◆ **Image comparison data**:

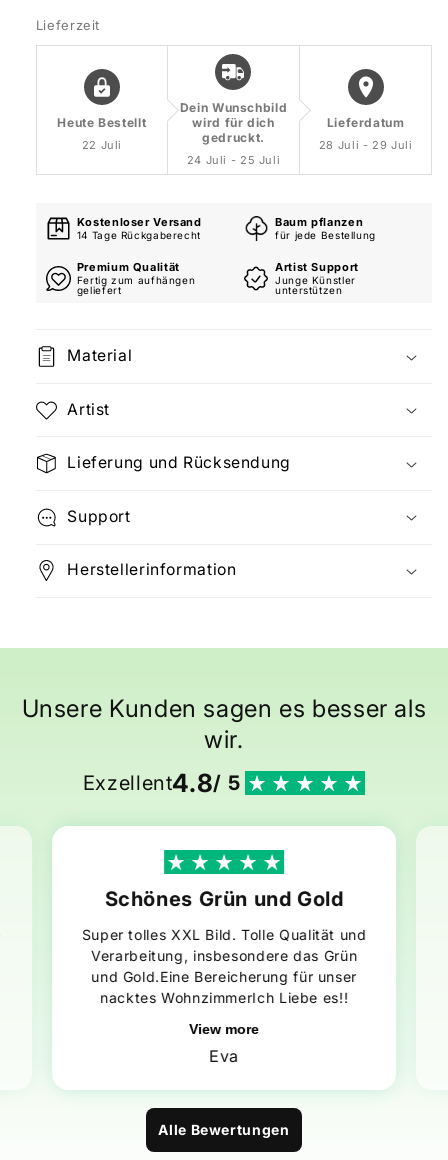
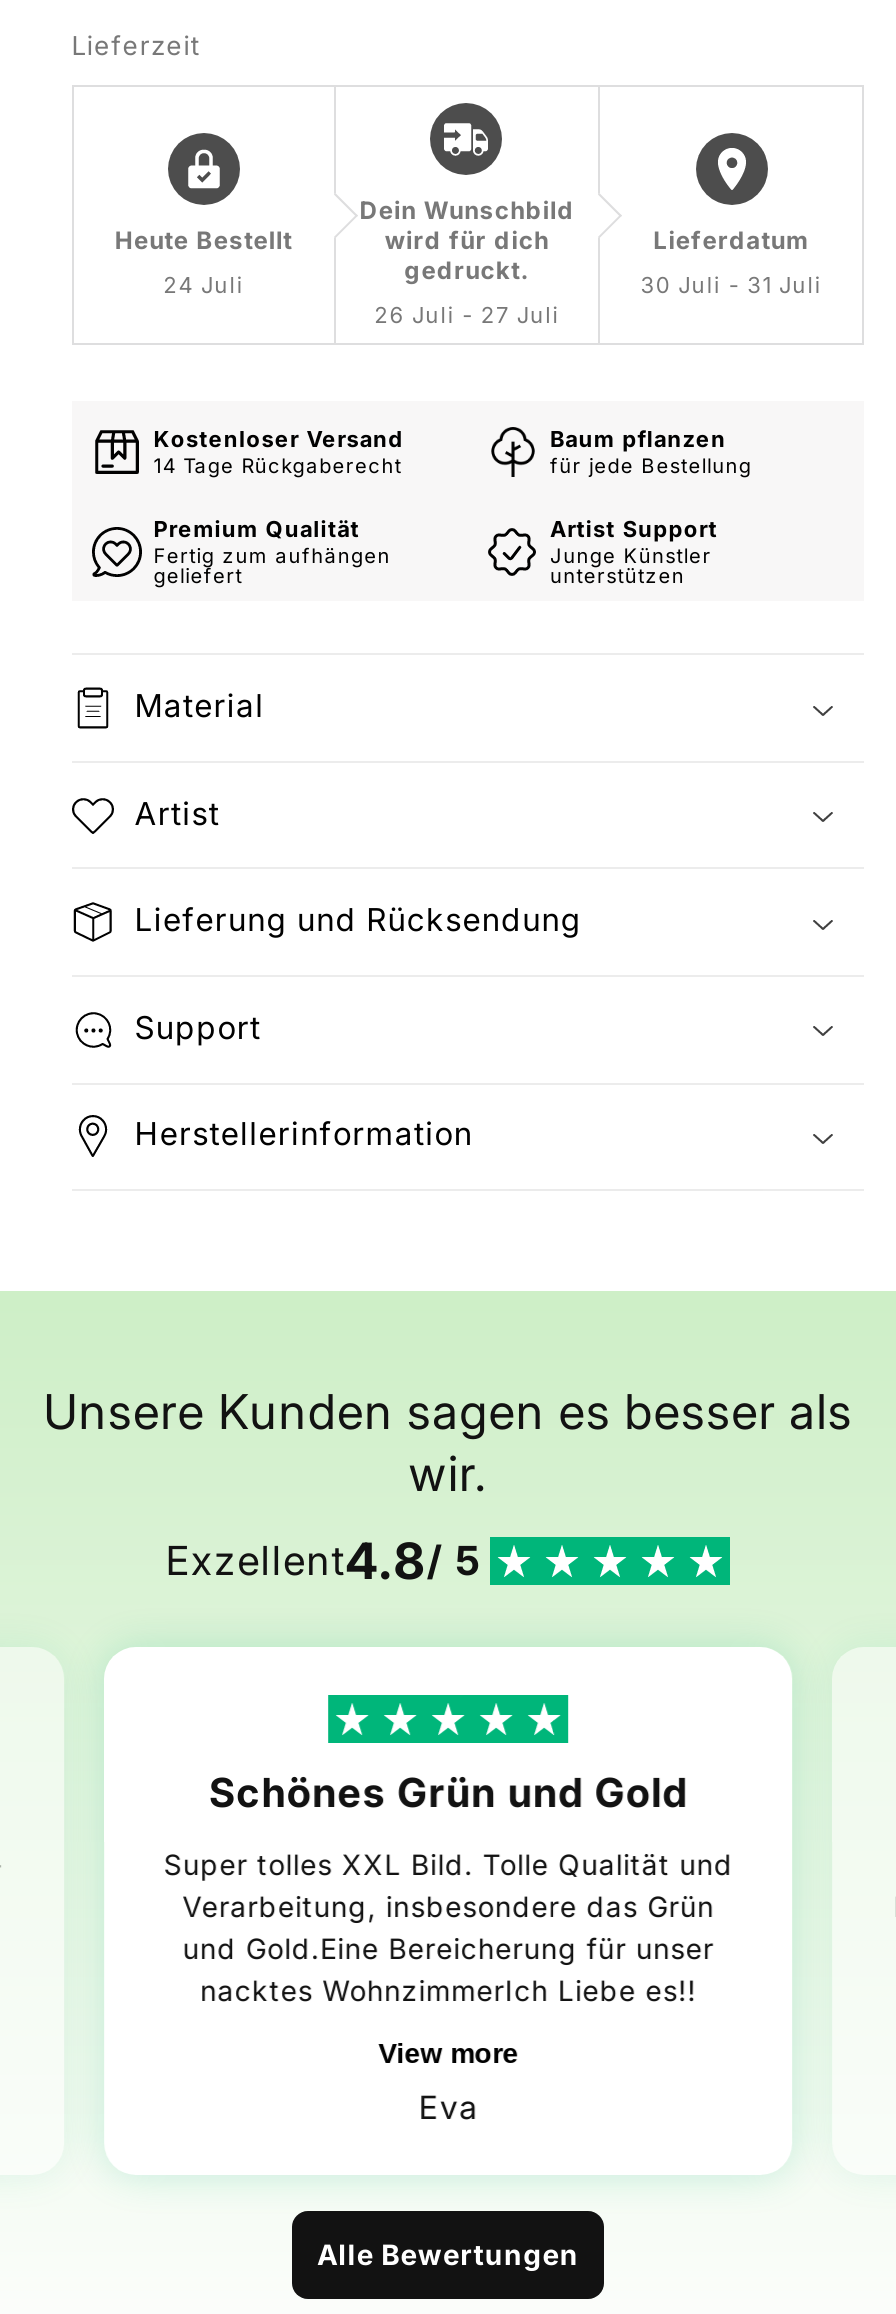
- 22 Juli
+ 24 Juli

- 28 Juli - 29 Juli
+ 30 Juli - 31 Juli

- 24 Juli - 25 Juli
+ 26 Juli - 27 Juli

◆ **Work task**:
Give back all of the data exactly, but not the pictures.

◆ **Answer area**:
- 22 Juli
+ 24 Juli

- 28 Juli - 29 Juli
+ 30 Juli - 31 Juli

- 24 Juli - 25 Juli
+ 26 Juli - 27 Juli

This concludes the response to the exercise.